Exercise directions – Look for the string "ffffff" in the listing. Copy each line that has it.

** Opening Records provided block **

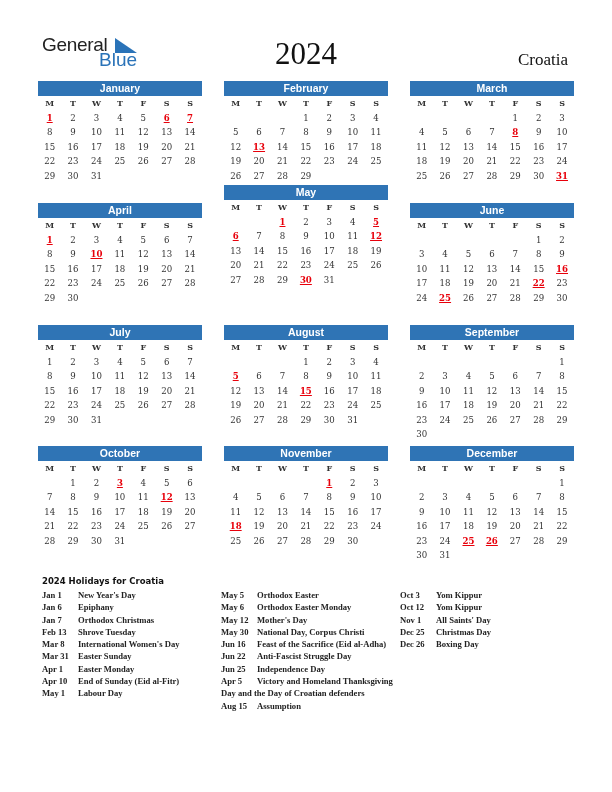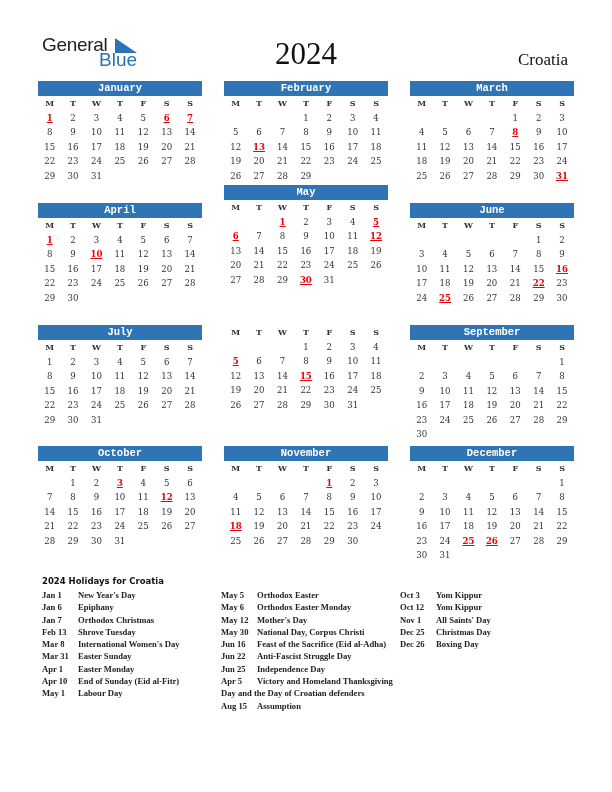--- a/index.html
+++ b/index.html
@@ -4,21 +4,21 @@
 <style>
   html, body { margin:0; padding:0; background:#ffffff; }
   body { width:612px; height:792px; position:relative; overflow:hidden; font-family:"DejaVu Serif", serif; color:#333; }
   .logo { position:absolute; left:42px; top:34px; width:100px; height:40px; }
   .logo .g { position:absolute; left:0; top:0; font-family:"Liberation Sans", sans-serif; font-size:19px; color:#222; letter-spacing:-0.3px; }
   .logo .b { position:absolute; left:57px; top:15px; font-family:"Liberation Sans", sans-serif; font-size:19px; color:#2a73b8; }
   .logo .tri { position:absolute; left:73px; top:4px; width:0; height:0; border-left:22px solid #2a73b8; border-top:15px solid transparent; }
   .year { position:absolute; left:0; width:612px; top:36px; text-align:center; font-family:"Liberation Serif", serif; font-size:31px; color:#111; }
   .country { position:absolute; right:44px; top:50px; font-family:"Liberation Serif", serif; font-size:17px; color:#111; }
   .month { position:absolute; width:164px; }
-  .mhead { height:15px; background:#2f74b5; color:#fff; text-align:center; font-family:Liberation Mono, monospace; font-weight:bold; font-size:10.5px; line-height:15px; }
+  .mhead { height:15px; background:#2f74b5; color:#fff; text-align:center; font-family:Liberation Sans, sans-serif; font-weight:bold; font-size:10.5px; line-height:15px; }
   .grid { display:grid; grid-template-columns:repeat(7, 23.4px); }
   .grid span { height:14.5px; line-height:14.5px; text-align:center; font-size:8.6px; color:#333; }
   .grid span.dow { font-weight:bold; font-size:8px; color:#333; }
   .grid span.hol { color:#e8000b; font-weight:bold; text-decoration:underline; }
   .hl-title { position:absolute; left:42px; top:576px; font-family:"DejaVu Sans", sans-serif; font-weight:bold; font-size:8.5px; color:#111; }
   .hcol { position:absolute; font-family:"Liberation Serif", serif; font-size:8.6px; color:#222; line-height:12.3px; }
   .hrow { display:flex;font-weight:bold; }
   .hrow .d { width:36px; flex:0 0 36px; }
   .hrow .n { flex:1; }
   .hrow.wrap { display:block; }
@@ -341,20 +341,21 @@
         <span class="">25</span>
         <span class="">26</span>
         <span class="">27</span>
         <span class="">28</span>
         <span class="">29</span>
         <span class="">30</span>
         <span class="">31</span>
       </div>
     </div>
     <div class="month" style="left: 224px; top: 325px;">
+      <div class="mhead">August</div>
       <div class="grid">
         <span class="dow">M</span>
         <span class="dow">T</span>
         <span class="dow">W</span>
         <span class="dow">T</span>
         <span class="dow">F</span>
         <span class="dow">S</span>
         <span class="dow">S</span>
         <span></span>
         <span></span>

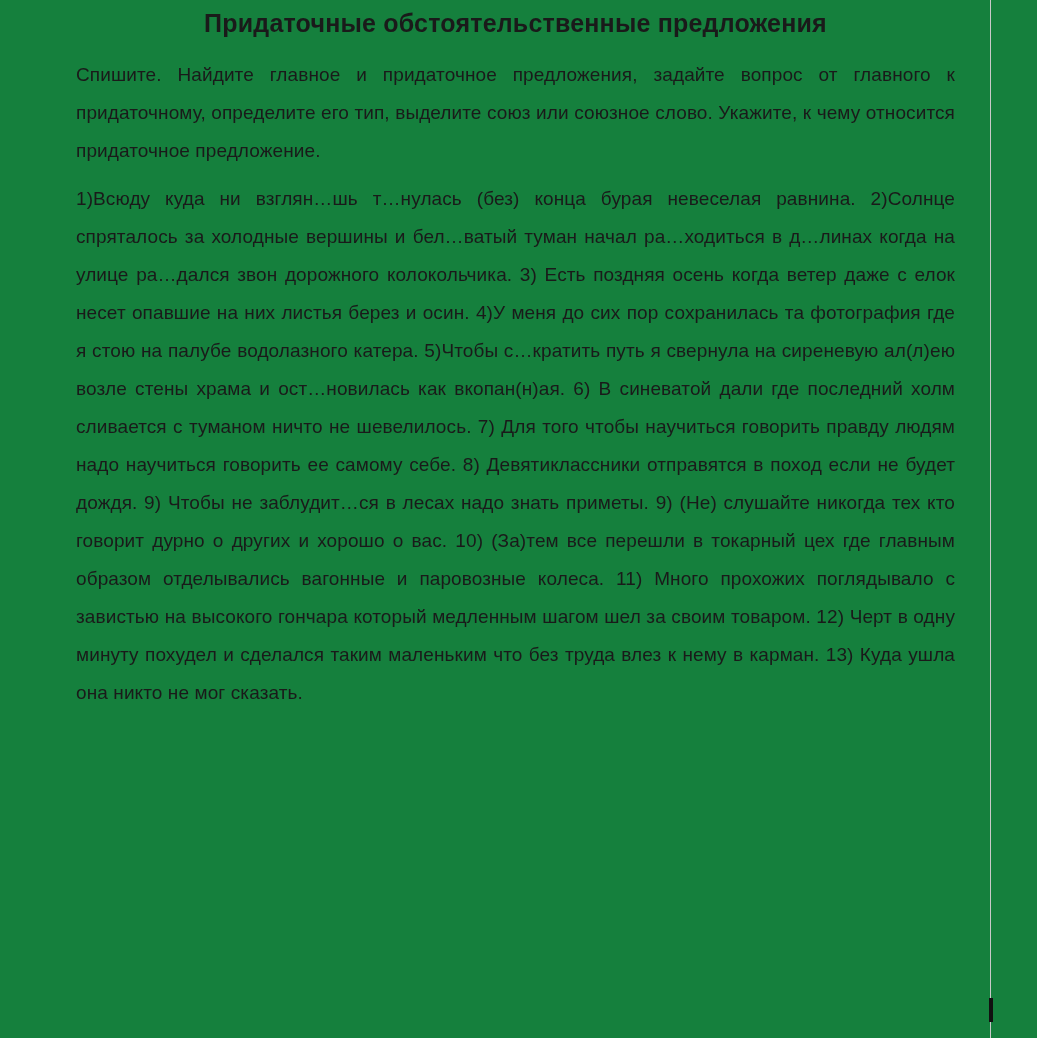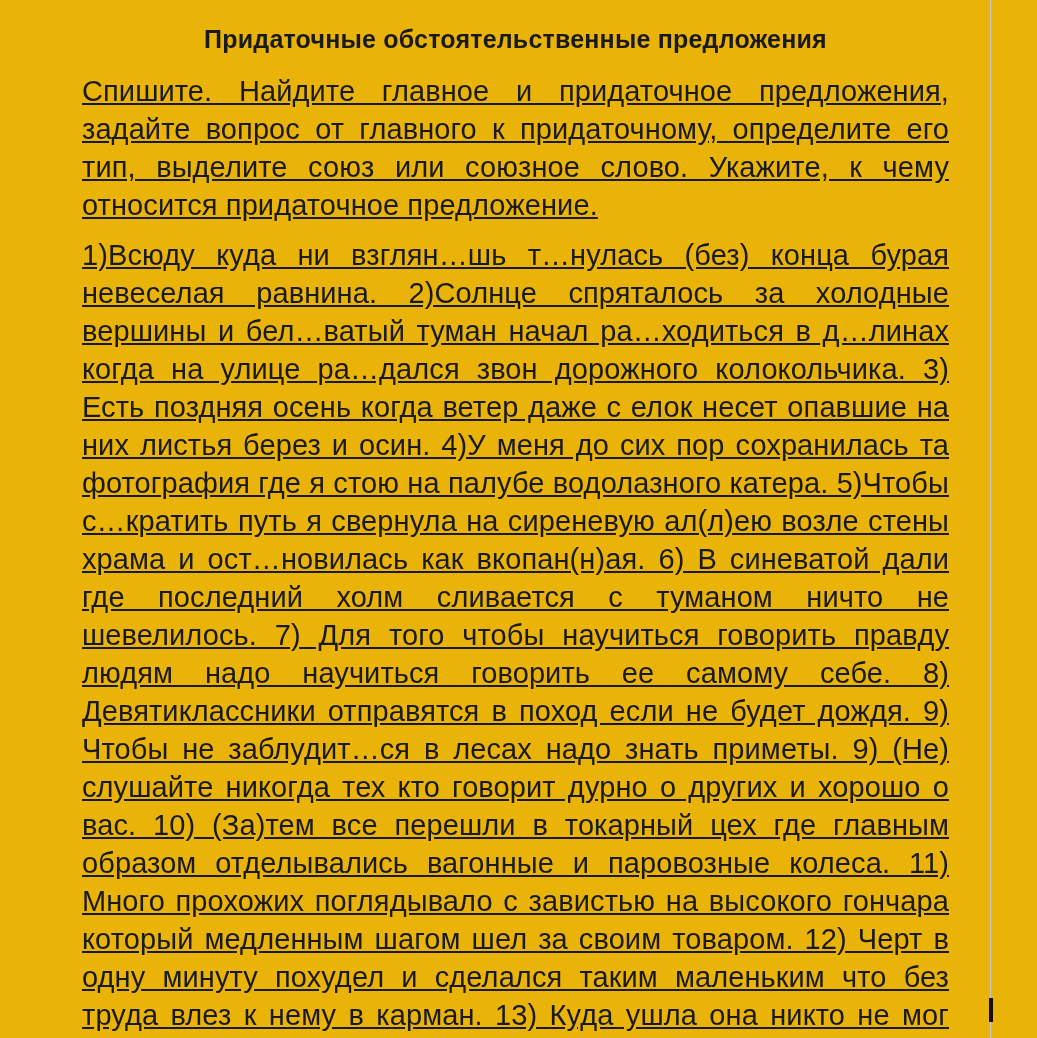--- a/index.html
+++ b/index.html
@@ -10,38 +10,37 @@
     height: 1038px;
     overflow: hidden;
     font-family: "Liberation Sans", "DejaVu Sans", sans-serif;
     color: #1a1a1a;
   }
   .page {
     position: relative;
     width: 1037px;
     height: 1038px;
     box-sizing: border-box;
-    padding: 20px 76px 10px 70px;
-    background: #eab308;
+    padding: 4px 76px 10px 70px;
+    background: #15803d;
   }
   .title {
     font-size: 25px;
     font-weight: bold;
     text-align: center;
     margin: 0 0 14px 0;
     line-height: 38px;
     letter-spacing: 0.2px;
   }
   .para {
-    font-size: 29px;
+    font-size: 19px;
     line-height: 38px;
     text-align: justify;
-    margin: 12px;
+    margin: 6px;
     letter-spacing: 0.1px;
-    text-decoration: underline;
   }
   .para + .para {
     margin-top: 10px;
   }
   .edge-line {
     position: absolute;
     top: 0;
     right: 46px;
     width: 1px;
     height: 1038px;

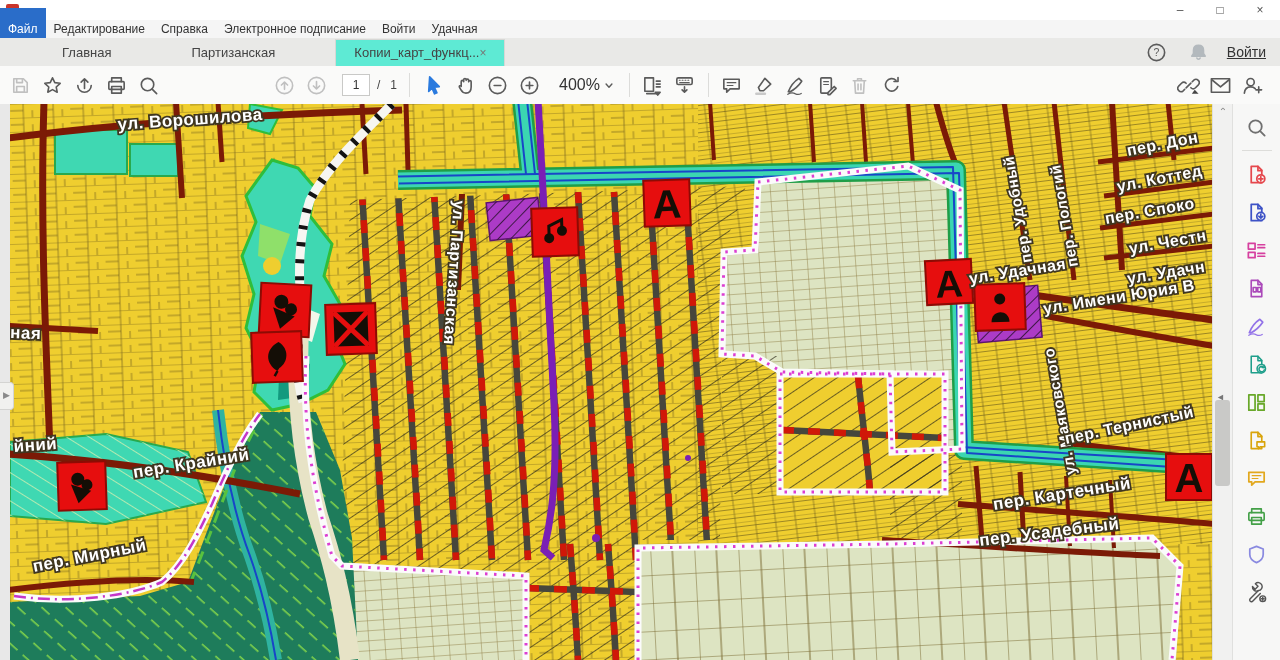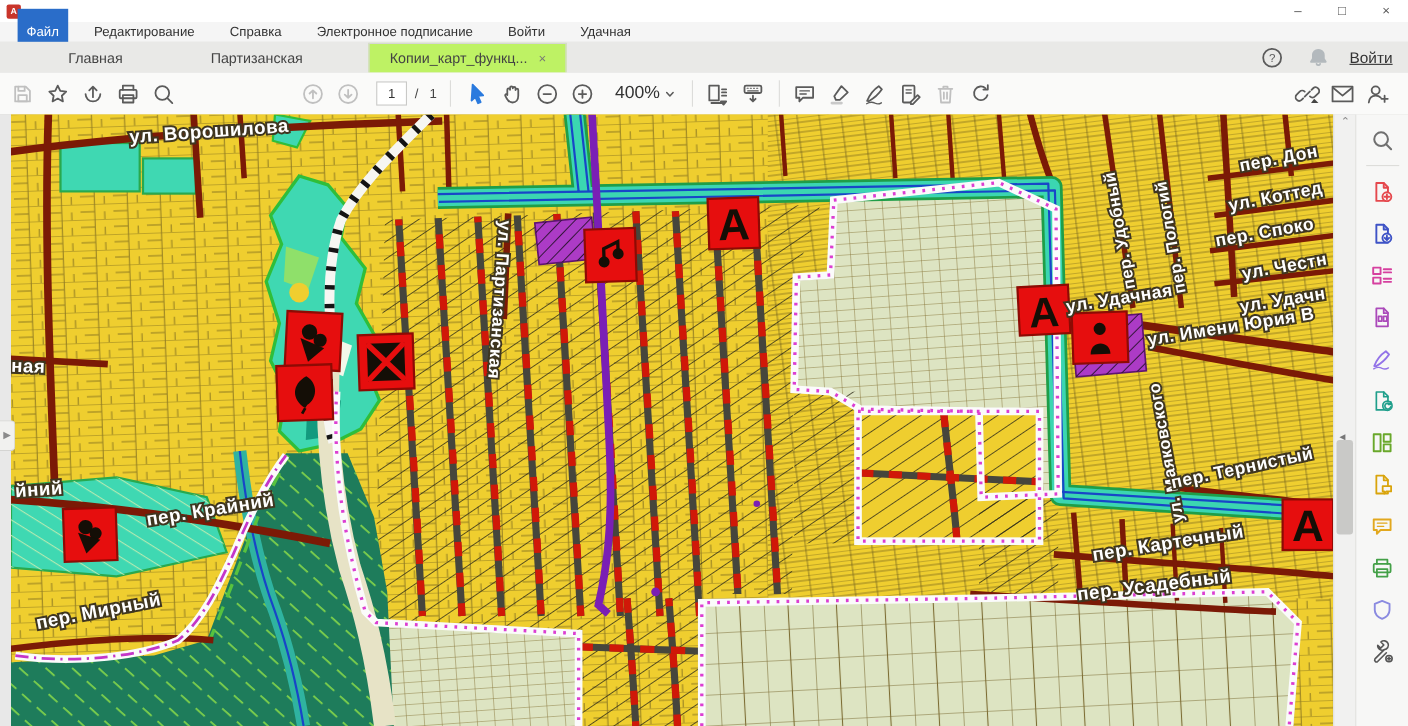--- a/index.html
+++ b/index.html
@@ -3,25 +3,25 @@
 <meta charset="utf-8">
 <style>
   html,body{margin:0;padding:0;width:1280px;height:660px;overflow:hidden;
     font-family:"Liberation Sans",sans-serif;background:#e8e8e8;-webkit-font-smoothing:antialiased;}
   .titlebar{position:absolute;left:0;top:0;width:1280px;height:20px;background:#ffffff;border-bottom:1px solid #e3e3e3;display:flex;align-items:center;}
   .pdfmark{width:13px;height:13px;background:#c9352b;color:#fff;font-size:8px;font-weight:bold;display:flex;align-items:center;justify-content:center;margin:0 6px 0 6px;border-radius:2px;}
   .wtitle{font-size:11.5px;color:#6b6b6b;white-space:nowrap;}
   .winbtns{margin-left:auto;display:flex;}
   .winbtn{width:40px;height:19px;text-align:center;font-size:12px;color:#555;line-height:18px;cursor:default;}
   .menubar{position:absolute;left:0;top:20px;width:1280px;height:18px;background:#f5f5f5;border-bottom:1px solid #e0e0e0;display:flex;align-items:center;font-size:12px;color:#333;}
-  .menuitem{padding:13px 8px;height:16px;line-height:16px;margin-left:16px;}
+  .menuitem{padding:13px 8px;height:16px;line-height:16px;}
   .menuitem.active{background:#2a6dc9;color:#fff;}
   .tabbar{position:absolute;left:0;top:38px;width:1280px;height:28px;background:#e9e9e7;border-bottom:1px solid #d7d7d5;display:flex;align-items:flex-end;font-size:13px;color:#444;}
   .tab{padding:5px 18px 6px 18px;margin-left:44px;}
-  .tab.doc{background:#bef264;border:1px solid #d7d7d5;border-bottom:none;display:flex;gap:10px;align-items:center;margin-left:42px;}
+  .tab.doc{background:#5eead4;border:1px solid #d7d7d5;border-bottom:none;display:flex;align-items:center;margin-left:42px;}
   .tab.doc .x{color:#777;font-size:12px;}
   .tabright{margin-left:auto;display:flex;align-items:center;gap:14px;padding-right:14px;}
   .signin{font-size:14px;color:#333;text-decoration:underline;}
   .toolbar{position:absolute;left:0;top:66px;width:1280px;height:38px;background:#fafaf9;border-bottom:1px solid #cfcfcd;display:flex;align-items:center;}
   .tgroup{display:flex;align-items:center;gap:4px;padding:0 6px;}
   .tsep{width:1px;height:24px;background:#dcdcda;margin:0 3px;}
   .tbi{width:28px;height:28px;display:flex;align-items:center;justify-content:center;border-radius:3px;}
   .pagebox{width:26px;height:20px;border:1px solid #c9c9c7;background:#fff;text-align:center;font-size:12px;color:#333;line-height:20px;}
   .ptot,.slash{font-size:12px;color:#444;padding:0 3px;}
   .zoombox{display:flex;align-items:center;gap:2px;font-size:16px;color:#333;padding:2px 4px;}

** Closing Records provided block **

Answer to this task –
   html, body { margin:0; padding:0; background:#ffffff; }
   .titlebar{position:absolute;left:0;top:0;width:1280px;height:20px;background:#ffffff;border-bottom:1px solid #e3e3e3;display:flex;align-items:center;}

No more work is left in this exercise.